(Provided records begins)
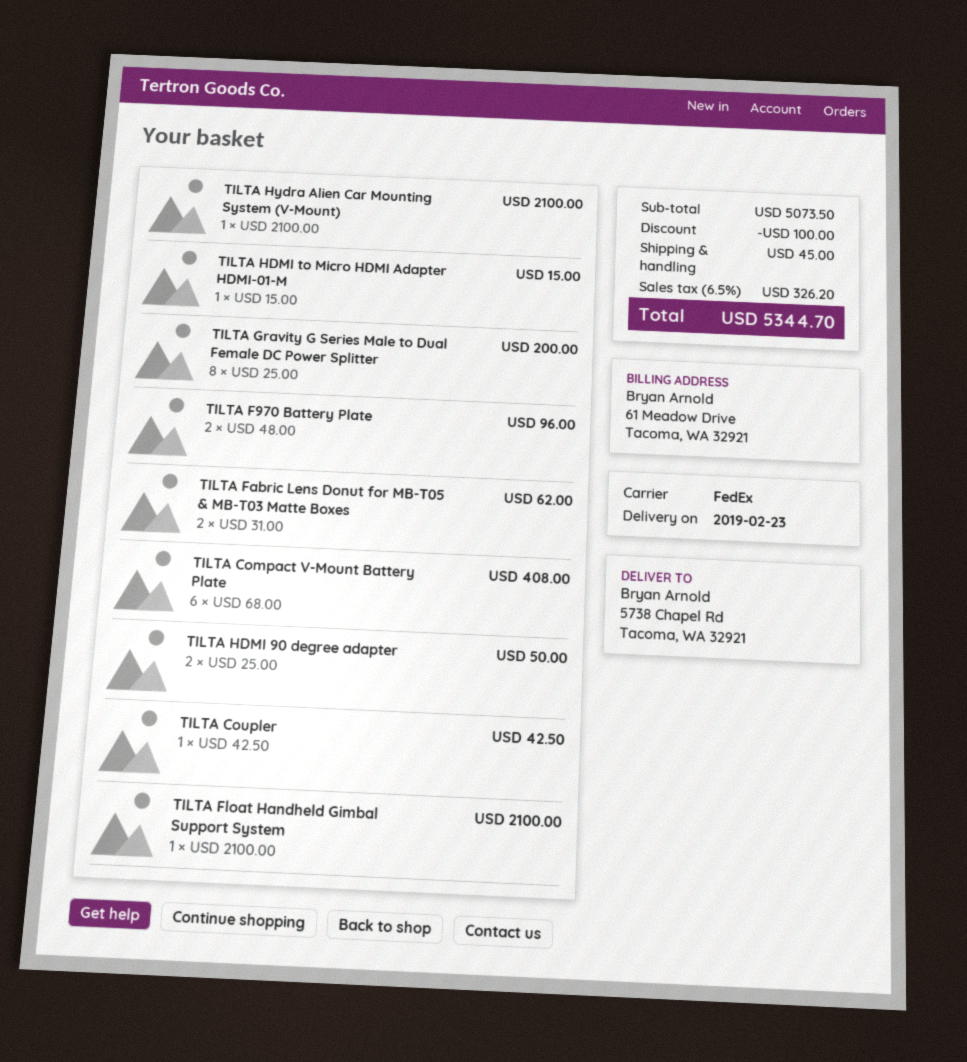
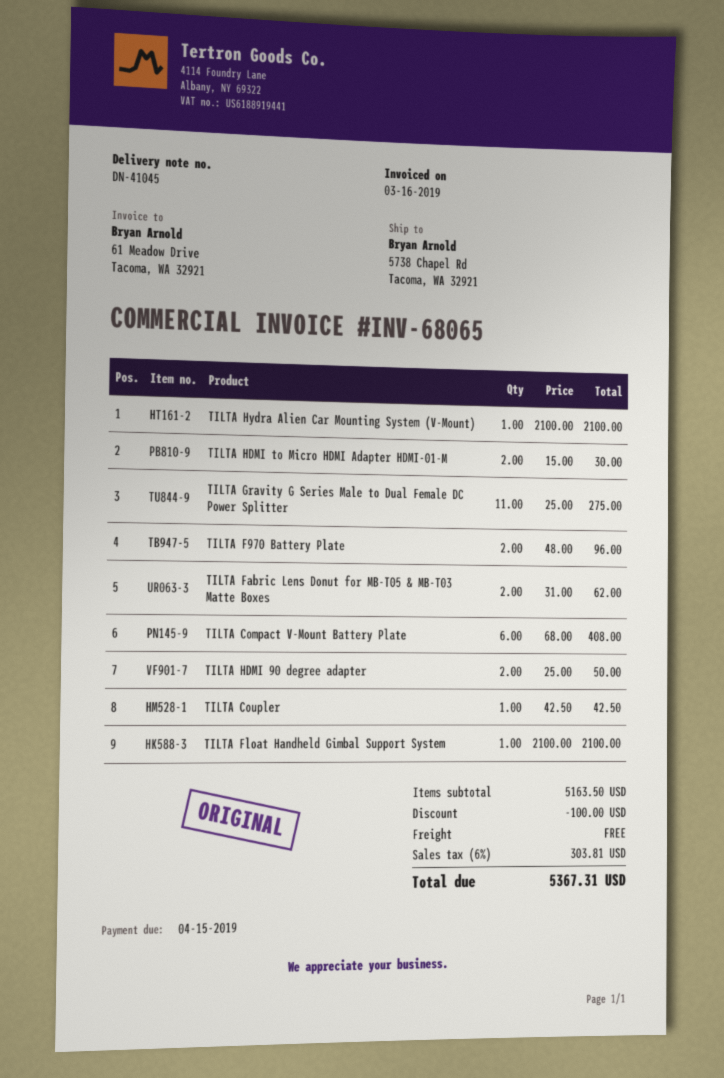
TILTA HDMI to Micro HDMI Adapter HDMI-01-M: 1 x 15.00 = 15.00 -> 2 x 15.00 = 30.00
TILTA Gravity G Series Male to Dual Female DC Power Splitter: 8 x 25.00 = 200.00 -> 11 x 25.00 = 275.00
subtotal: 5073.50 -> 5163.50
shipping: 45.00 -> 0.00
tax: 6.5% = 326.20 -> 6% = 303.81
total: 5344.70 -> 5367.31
(Provided records ends)
Task goal
Because only the text is wanted, repeat all the entries exactly and leave out the pictures.

Your response
TILTA HDMI to Micro HDMI Adapter HDMI-01-M: 1 x 15.00 = 15.00 -> 2 x 15.00 = 30.00
TILTA Gravity G Series Male to Dual Female DC Power Splitter: 8 x 25.00 = 200.00 -> 11 x 25.00 = 275.00
subtotal: 5073.50 -> 5163.50
shipping: 45.00 -> 0.00
tax: 6.5% = 326.20 -> 6% = 303.81
total: 5344.70 -> 5367.31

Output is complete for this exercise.